» **Task inputs**:
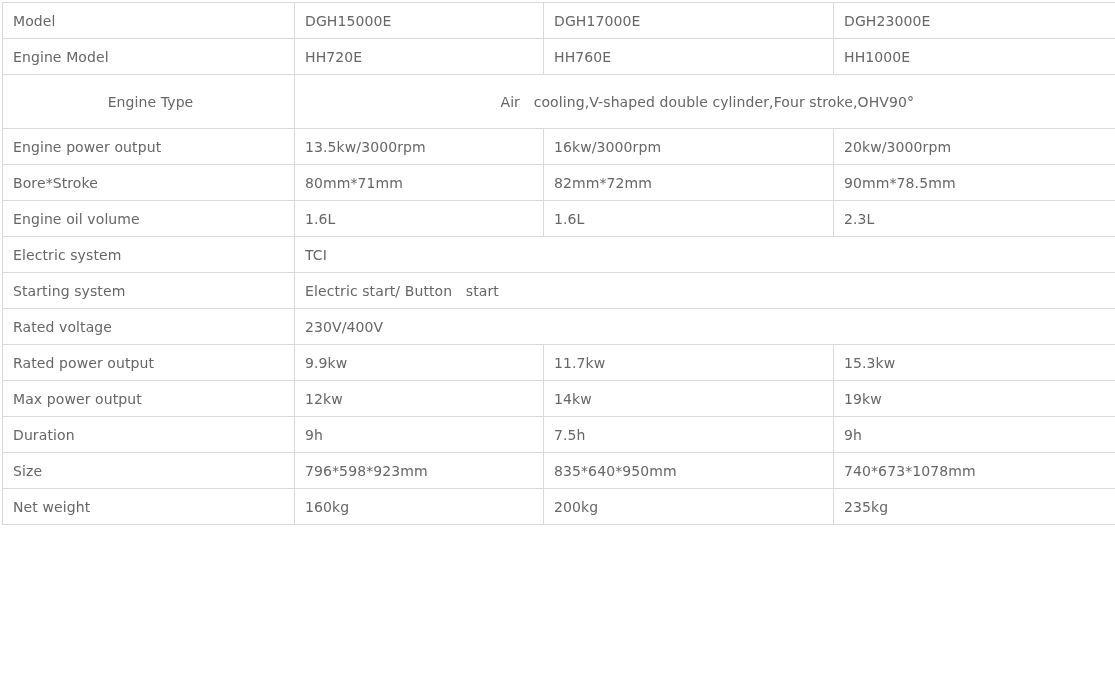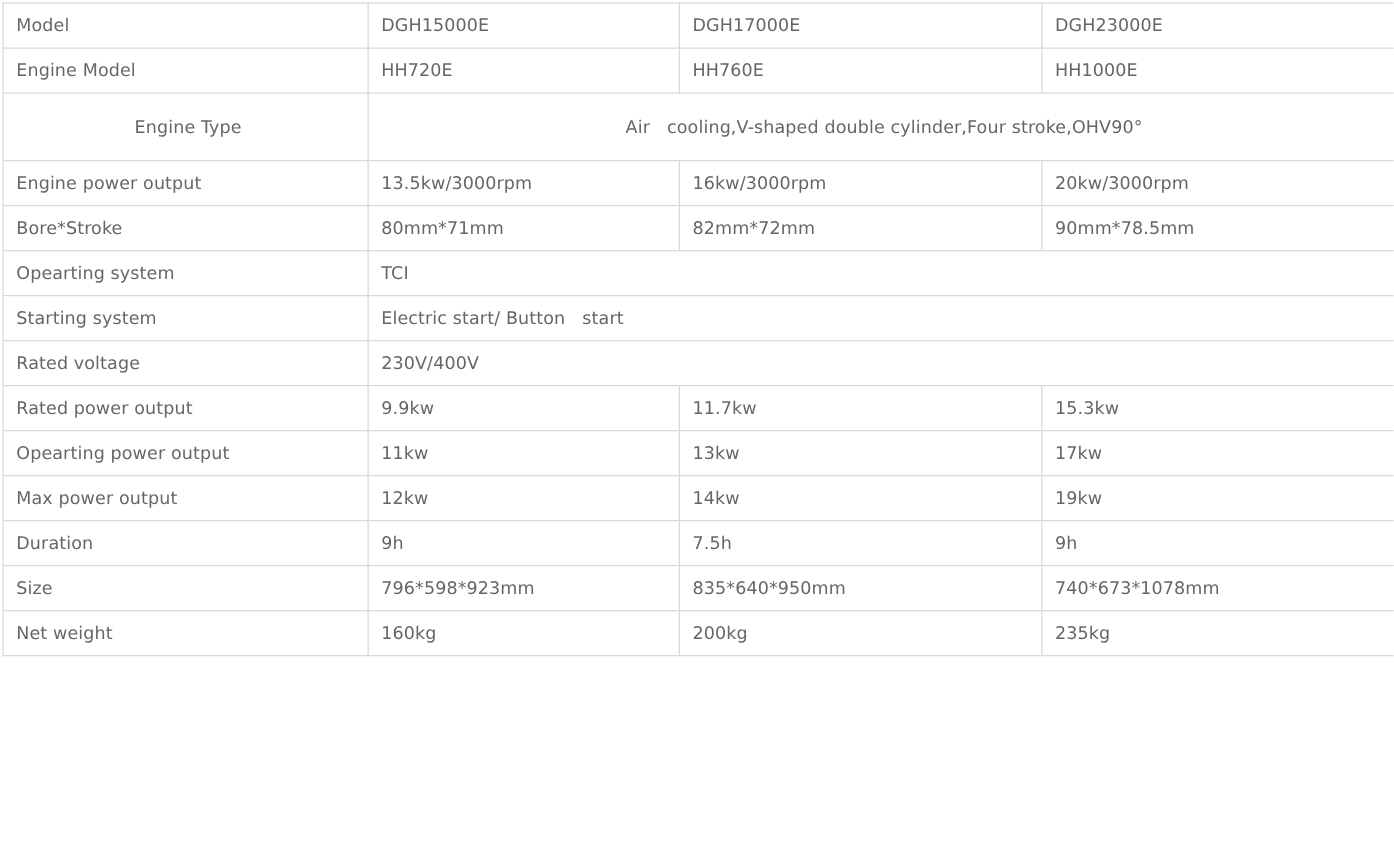"Engine oil volume" tr { html: none -> <tr> <td>Engine oil volume</td> <td>1.6L</td> <td>1.6L</td> <td>2.3L</td> </tr> }
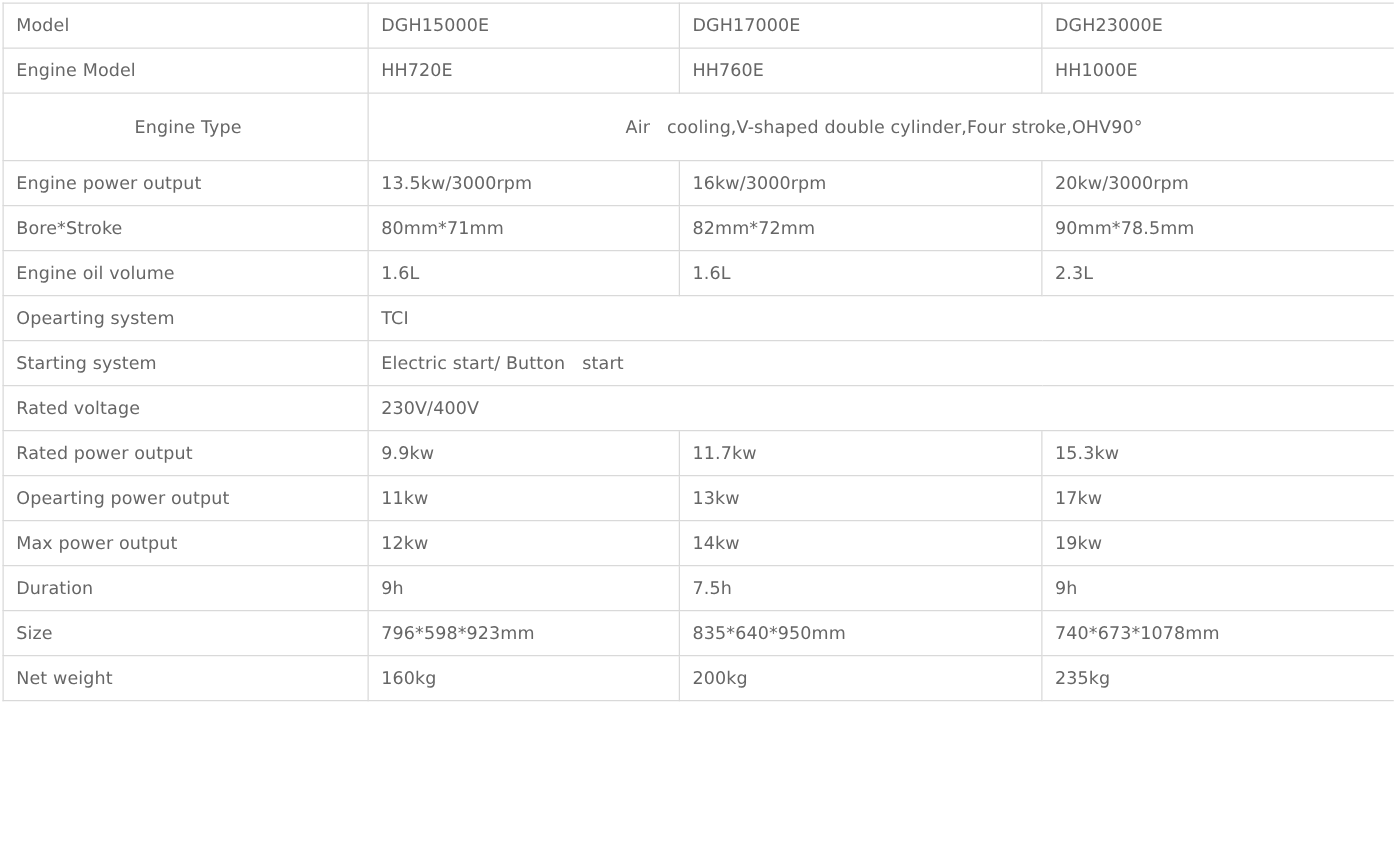"Opearting system" td.label { text: Opearting -> Electric }
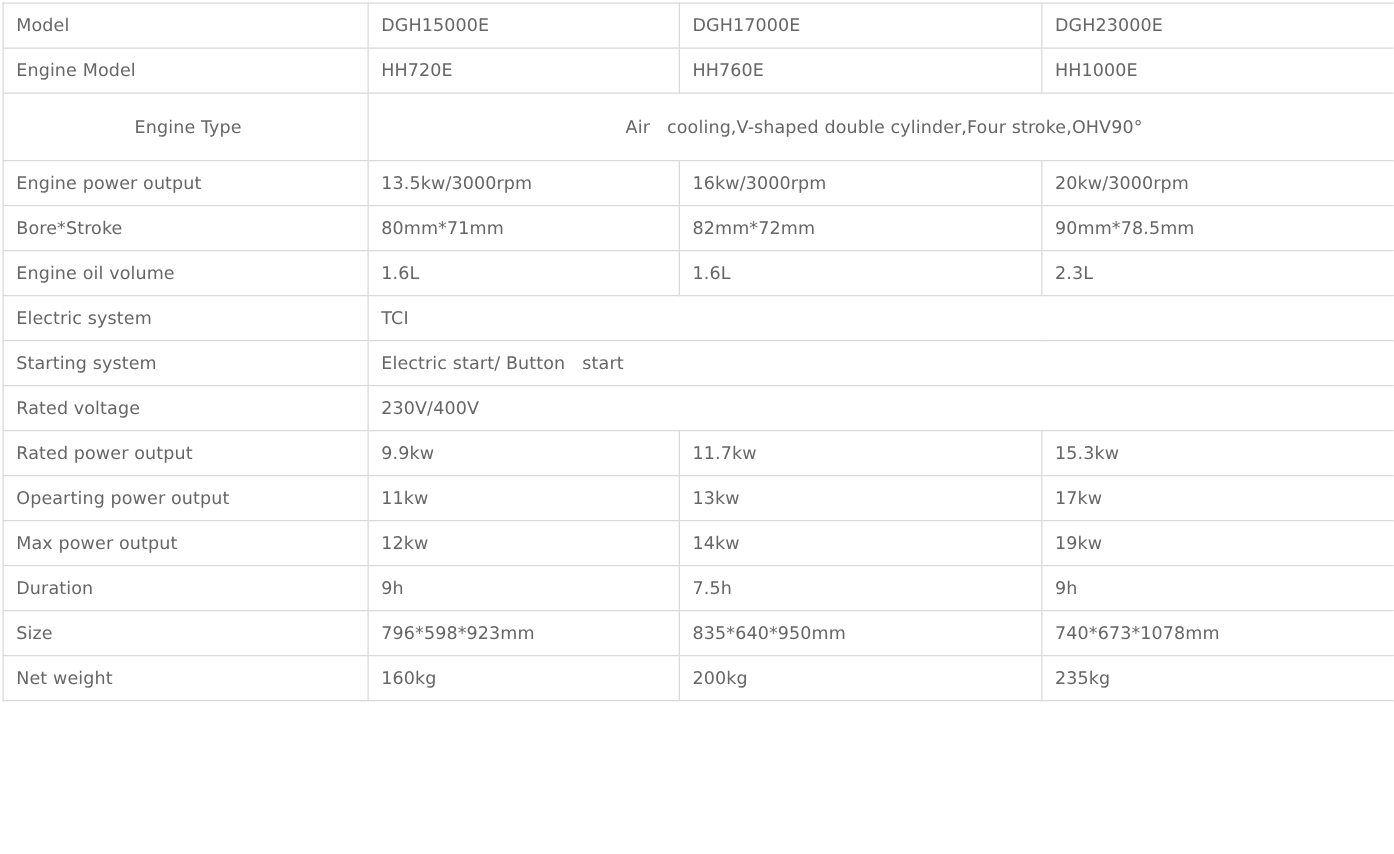"Opearting power output" tr { html: <tr> <td>Opearting power output</td> <td>11kw</td> <td>13kw</td> <td>17kw</td> </tr> -> none }
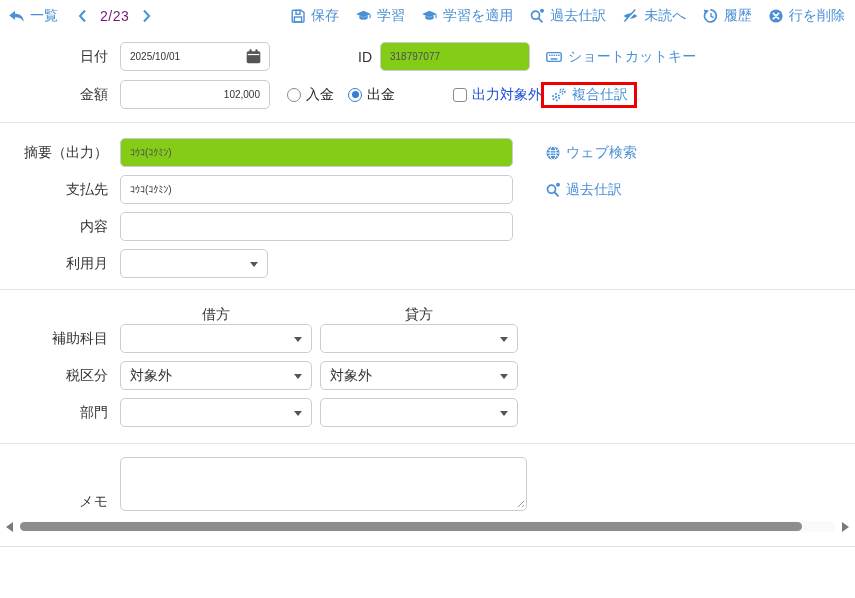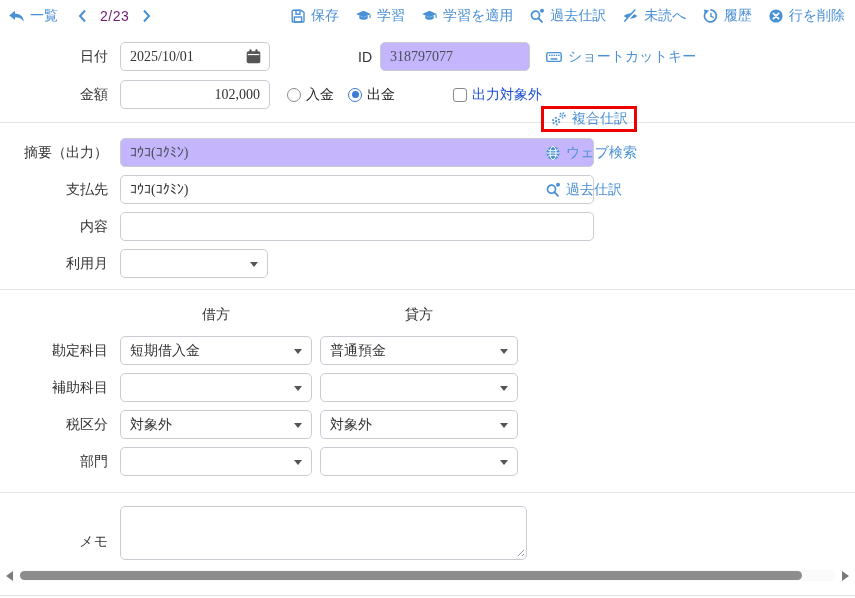"2025/10/01" .inp { font-family: Liberation Serif, serif -> Liberation Sans, sans-serif; font-size: 14px -> 10px }
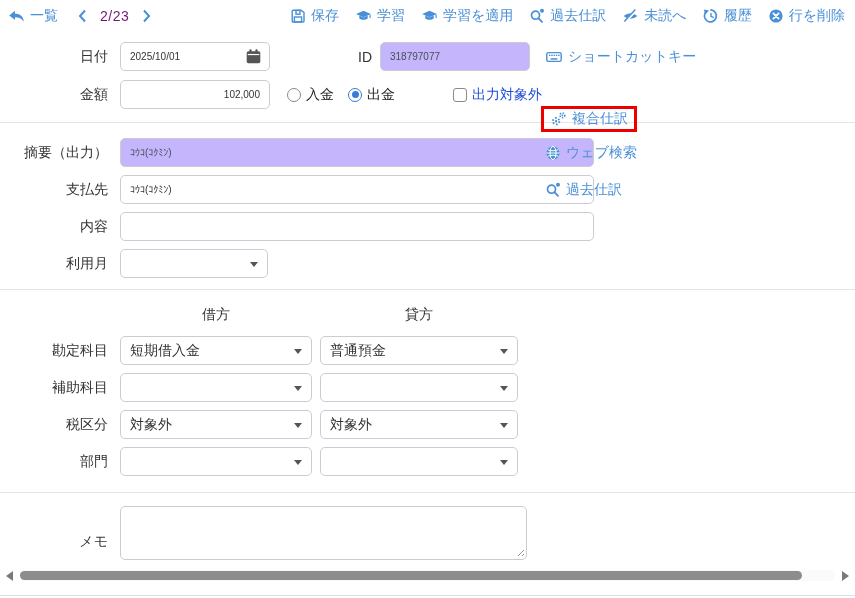"318797077" .inp.ro { background: #c4b5fd -> #84cc16 }
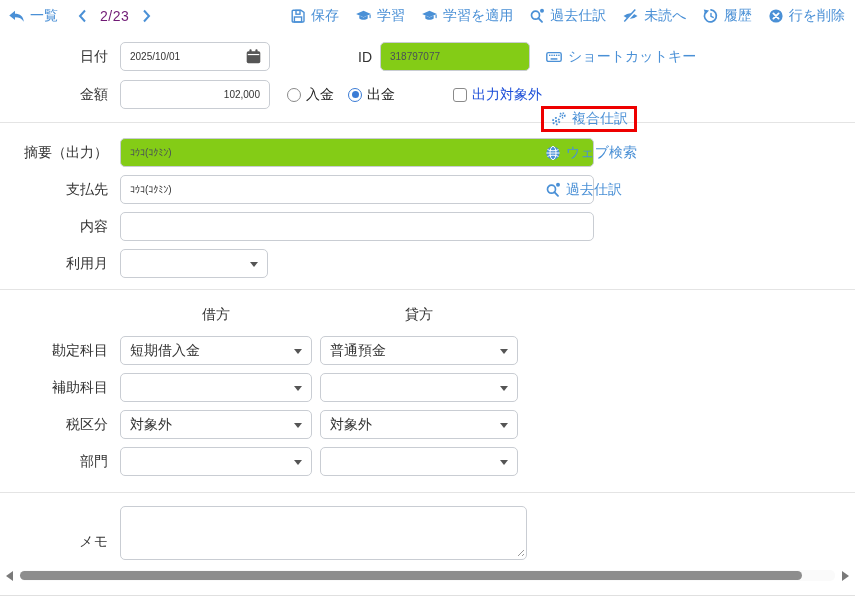"複合仕訳" .redbox { margin-top: 24px -> none }
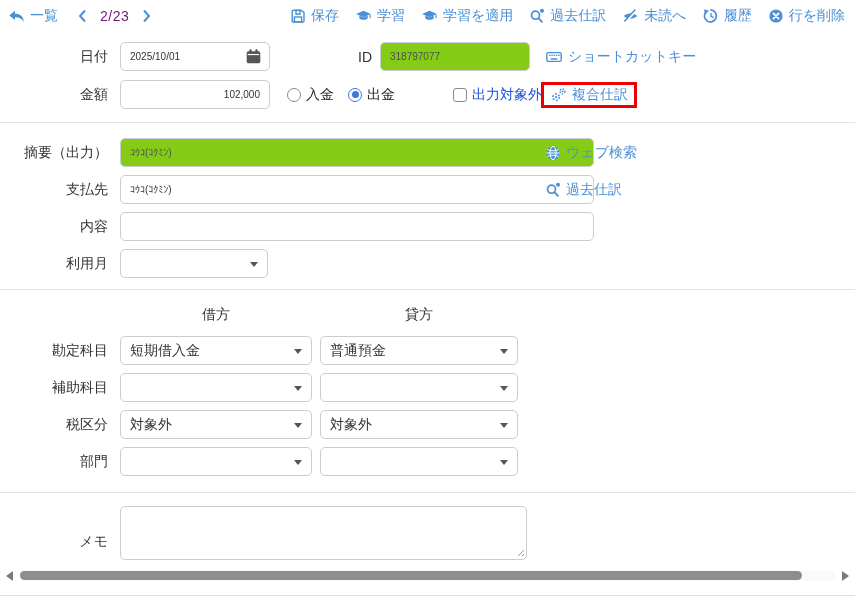"ｺｳｺ(ｺｸﾐﾝ)" .w-wide { width: 474px -> 393px }
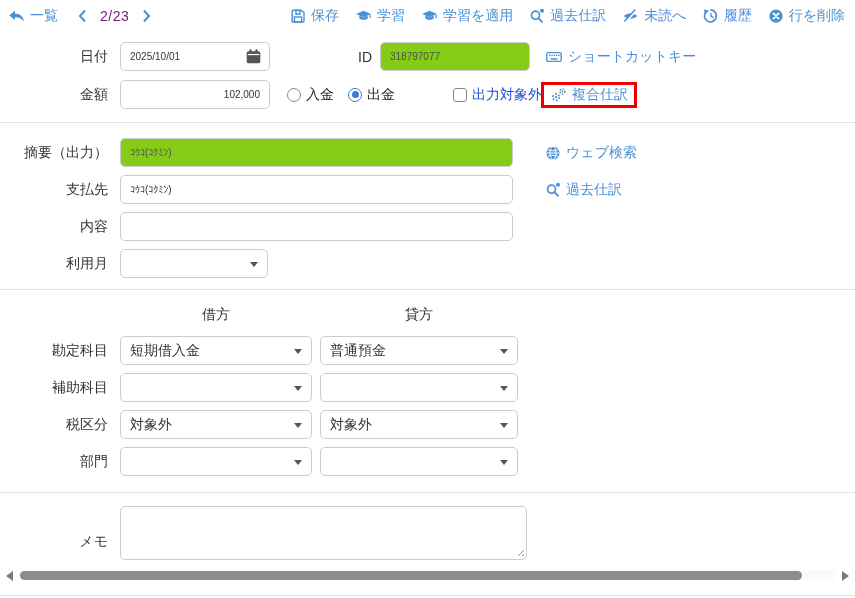"勘定科目" div.row { html: <div> <span>勘定科目</span> <span> <span>短期借入金</span> <span></span> </span> <span> <span>普通預金</span> <span></span> </span> </div> -> none }
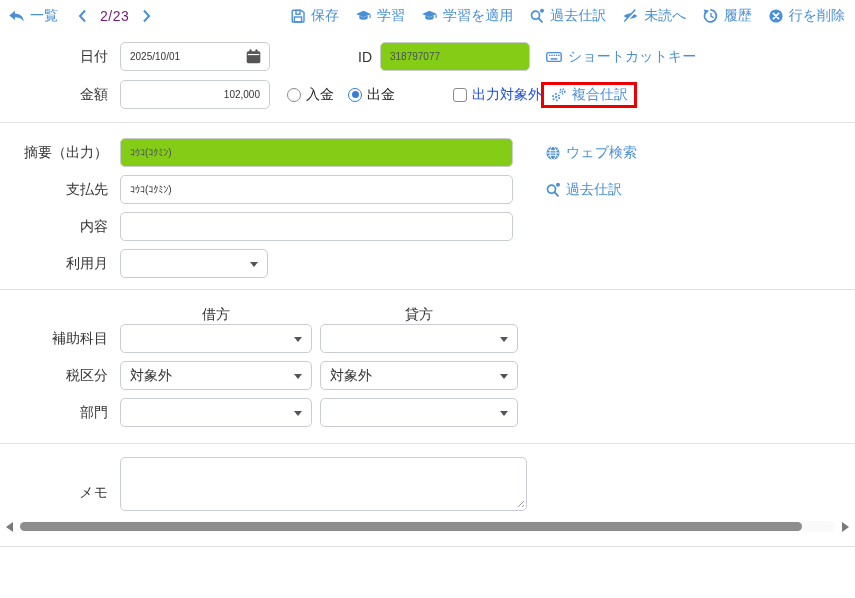"メモ" .memo-row { align-items: center -> flex-end }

» **What is required**: Copy out all the data above exactly as written. Skip the pictures.

» **Exercise response**:
"Engine oil volume" tr { html: none -> <tr> <td>Engine oil volume</td> <td>1.6L</td> <td>1.6L</td> <td>2.3L</td> </tr> }
"Opearting system" td.label { text: Opearting -> Electric }
"Opearting power output" tr { html: <tr> <td>Opearting power output</td> <td>11kw</td> <td>13kw</td> <td>17kw</td> </tr> -> none }
"2025/10/01" .inp { font-family: Liberation Serif, serif -> Liberation Sans, sans-serif; font-size: 14px -> 10px }
"318797077" .inp.ro { background: #c4b5fd -> #84cc16 }
"複合仕訳" .redbox { margin-top: 24px -> none }
"ｺｳｺ(ｺｸﾐﾝ)" .w-wide { width: 474px -> 393px }
"勘定科目" div.row { html: <div> <span>勘定科目</span> <span> <span>短期借入金</span> <span></span> </span> <span> <span>普通預金</span> <span></span> </span> </div> -> none }
"メモ" .memo-row { align-items: center -> flex-end }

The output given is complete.